[PROMPT]: Within the material below, count every line with the string "Linux". Give no more than the number.

......

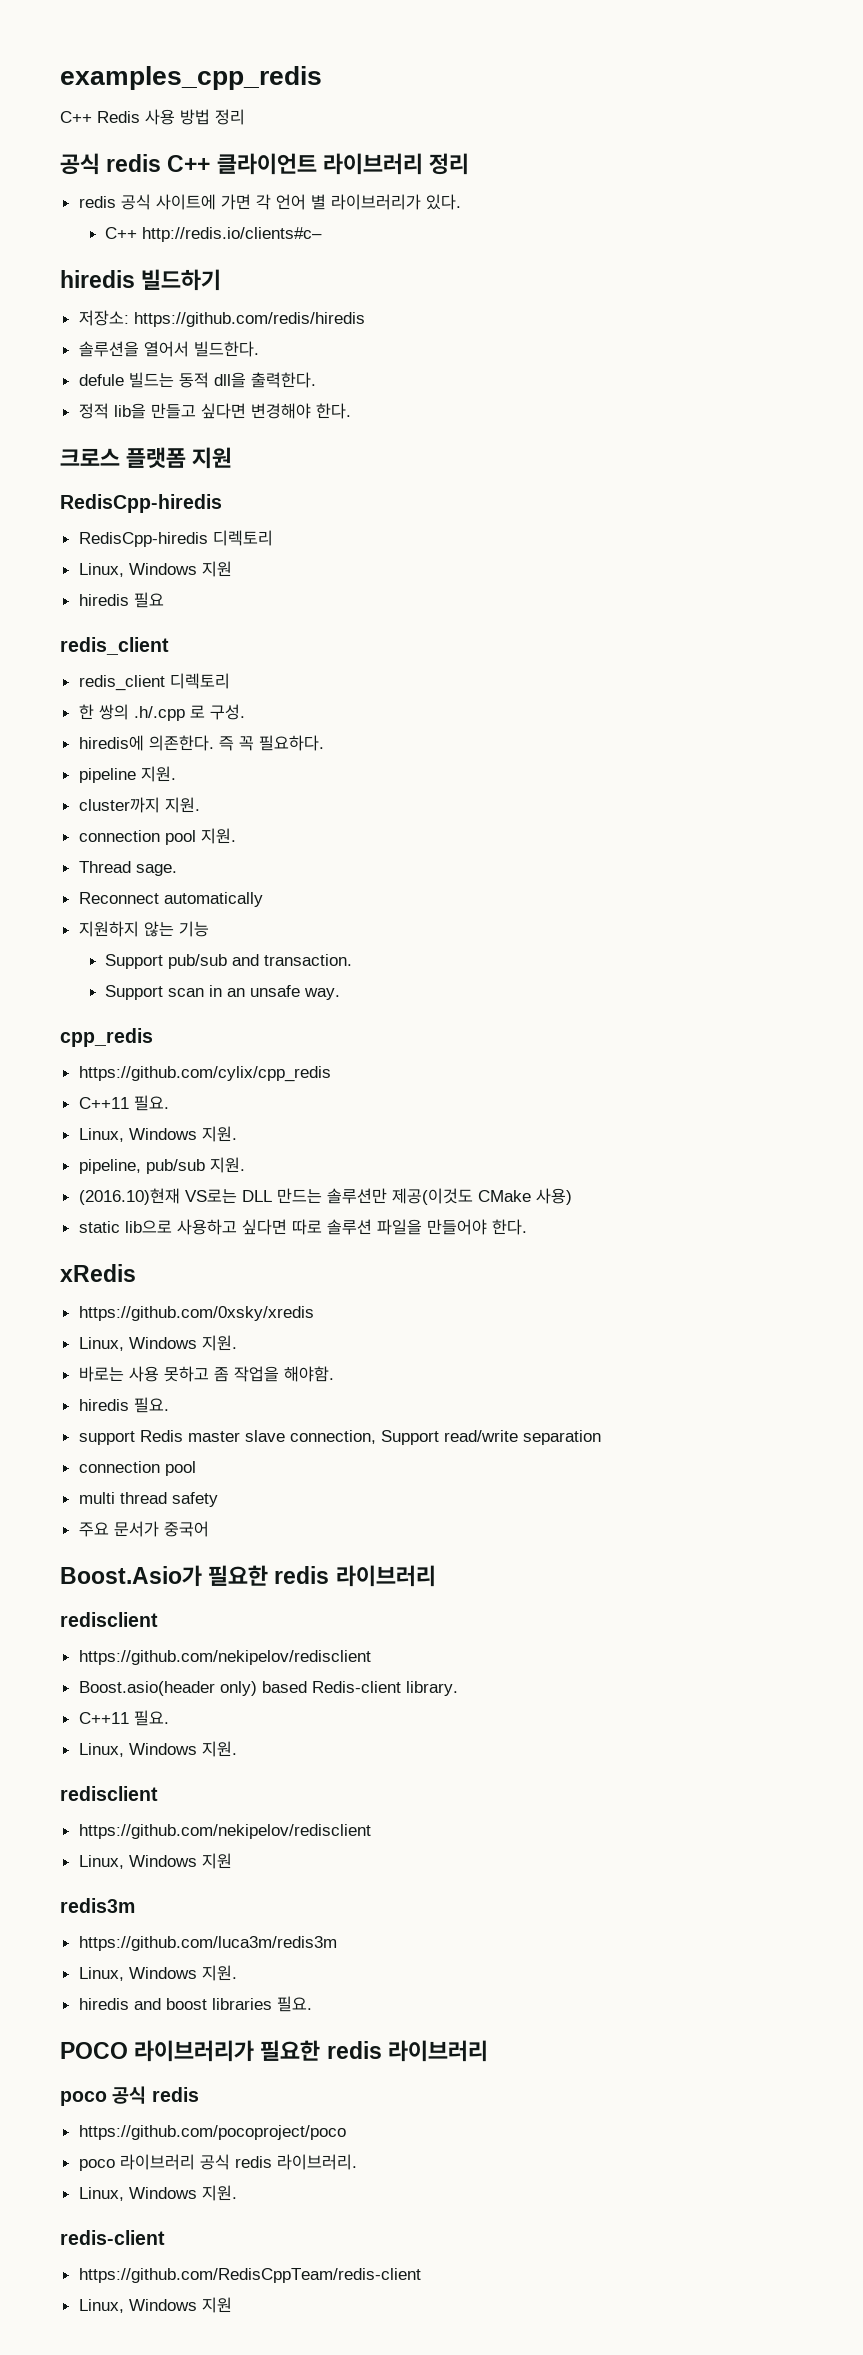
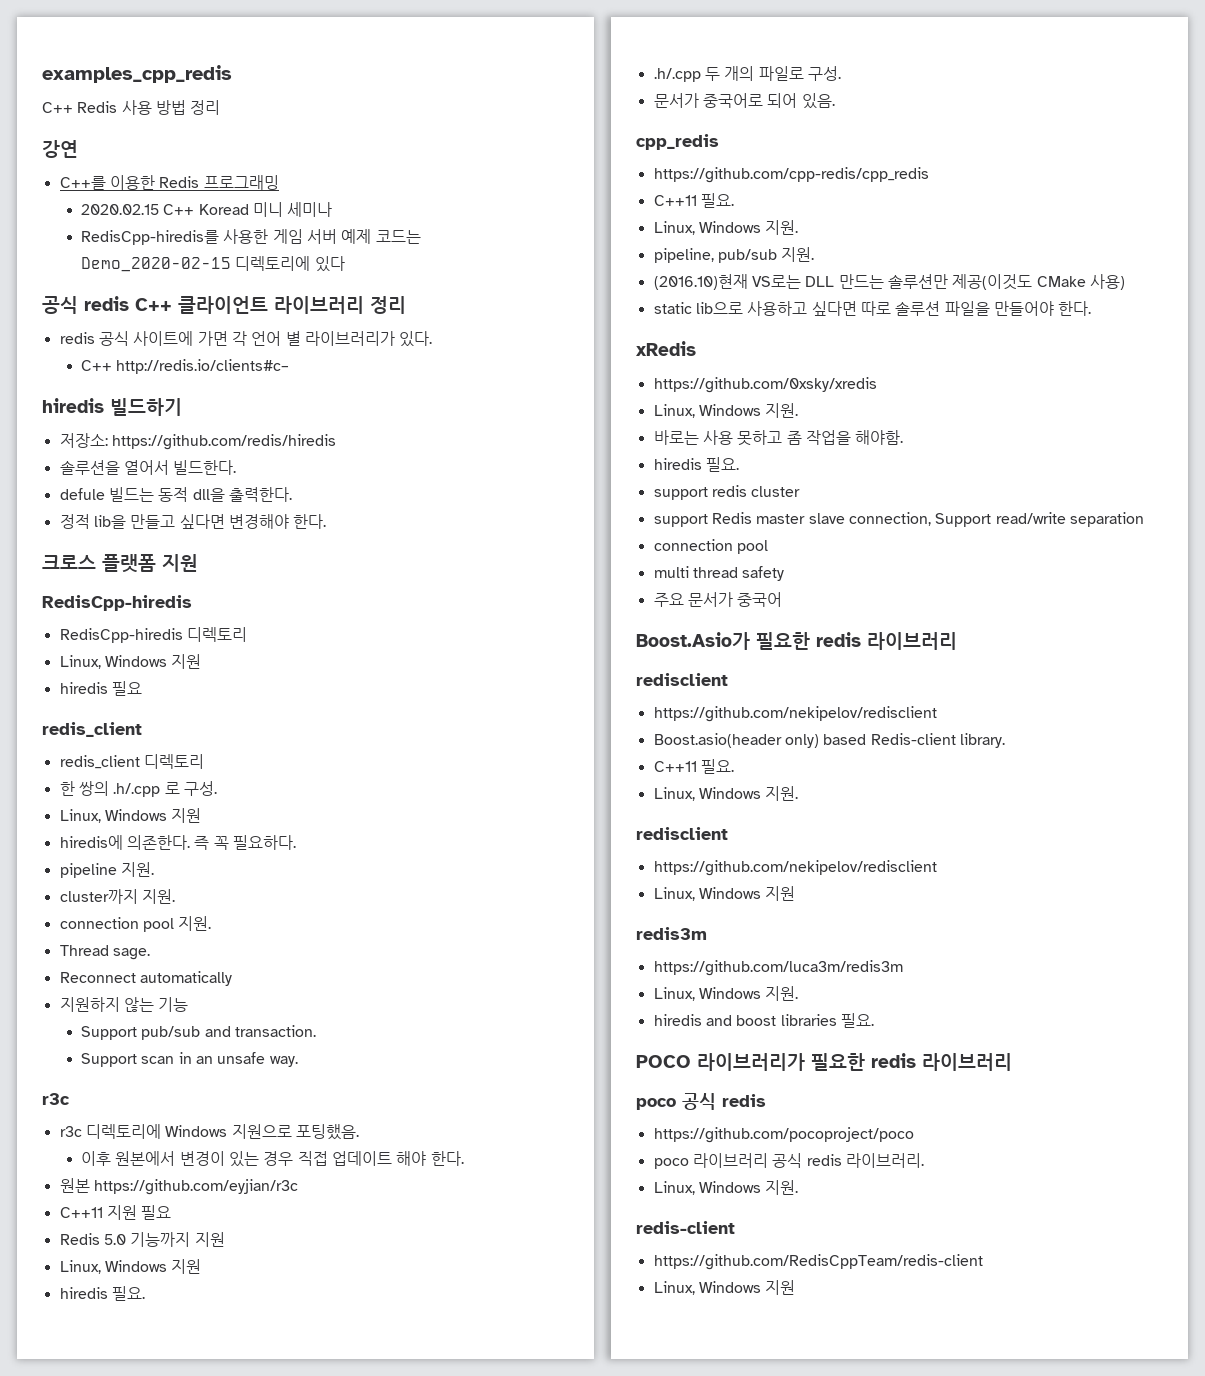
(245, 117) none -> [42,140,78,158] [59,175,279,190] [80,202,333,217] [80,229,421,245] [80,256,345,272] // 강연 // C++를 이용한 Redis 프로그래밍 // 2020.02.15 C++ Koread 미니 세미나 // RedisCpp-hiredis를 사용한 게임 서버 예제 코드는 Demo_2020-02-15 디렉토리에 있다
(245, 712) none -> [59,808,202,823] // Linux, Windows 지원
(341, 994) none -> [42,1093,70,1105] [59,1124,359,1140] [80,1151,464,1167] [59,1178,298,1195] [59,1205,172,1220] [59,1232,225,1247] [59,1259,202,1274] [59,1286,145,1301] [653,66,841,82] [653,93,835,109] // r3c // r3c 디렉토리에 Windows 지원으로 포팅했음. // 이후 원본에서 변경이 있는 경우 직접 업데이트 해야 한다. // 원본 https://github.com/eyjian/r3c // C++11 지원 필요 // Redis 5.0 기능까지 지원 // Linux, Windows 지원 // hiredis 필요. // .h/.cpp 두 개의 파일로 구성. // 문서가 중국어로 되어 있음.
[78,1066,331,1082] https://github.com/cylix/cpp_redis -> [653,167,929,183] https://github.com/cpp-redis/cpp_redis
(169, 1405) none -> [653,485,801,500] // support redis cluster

......

[ANSWER TO THIS EXERCISE]: 2